SUPPLIED RECORDS:

.....

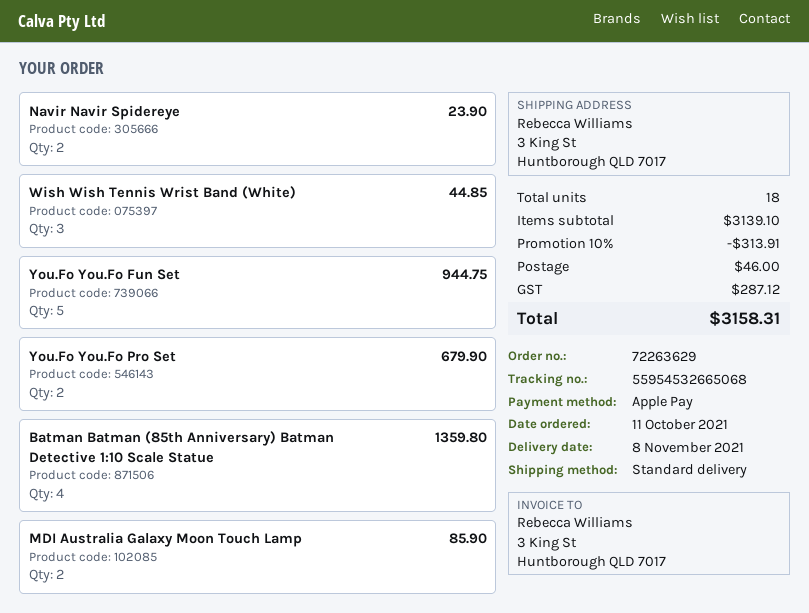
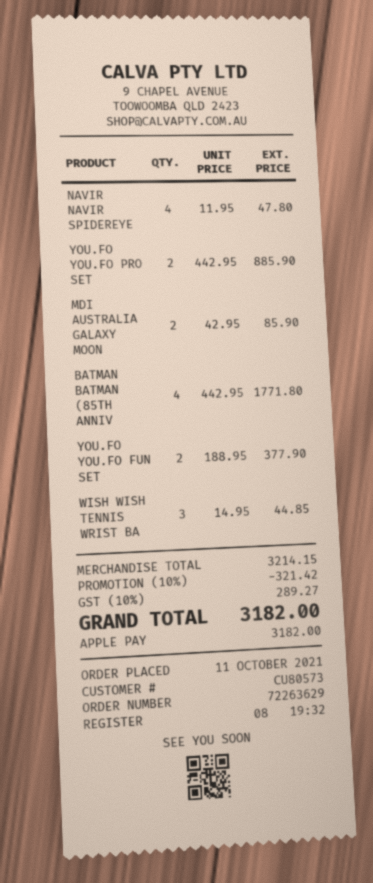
Navir Navir Spidereye: 2 for 23.90 -> 4 for 47.80
You.Fo You.Fo Fun Set: 5 for 944.75 -> 2 for 377.90
You.Fo You.Fo Pro Set: 2 for 679.90 -> 2 for 885.90
Batman Batman (85th Anniversary) Batman Detective 1:10 Scale Statue: 4 for 1359.80 -> 4 for 1771.80
subtotal: 3139.10 -> 3214.15
discount: 10% = 313.91 -> 10% = 321.42
shipping: 46.00 -> none
tax: 287.12 -> 289.27
total: 3158.31 -> 3182.00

.....

WHAT TO DO:
Reproduce the lines above letter for letter. The pictures stay behind.

RESPONSE TO THE EXERCISE:
Navir Navir Spidereye: 2 for 23.90 -> 4 for 47.80
You.Fo You.Fo Fun Set: 5 for 944.75 -> 2 for 377.90
You.Fo You.Fo Pro Set: 2 for 679.90 -> 2 for 885.90
Batman Batman (85th Anniversary) Batman Detective 1:10 Scale Statue: 4 for 1359.80 -> 4 for 1771.80
subtotal: 3139.10 -> 3214.15
discount: 10% = 313.91 -> 10% = 321.42
shipping: 46.00 -> none
tax: 287.12 -> 289.27
total: 3158.31 -> 3182.00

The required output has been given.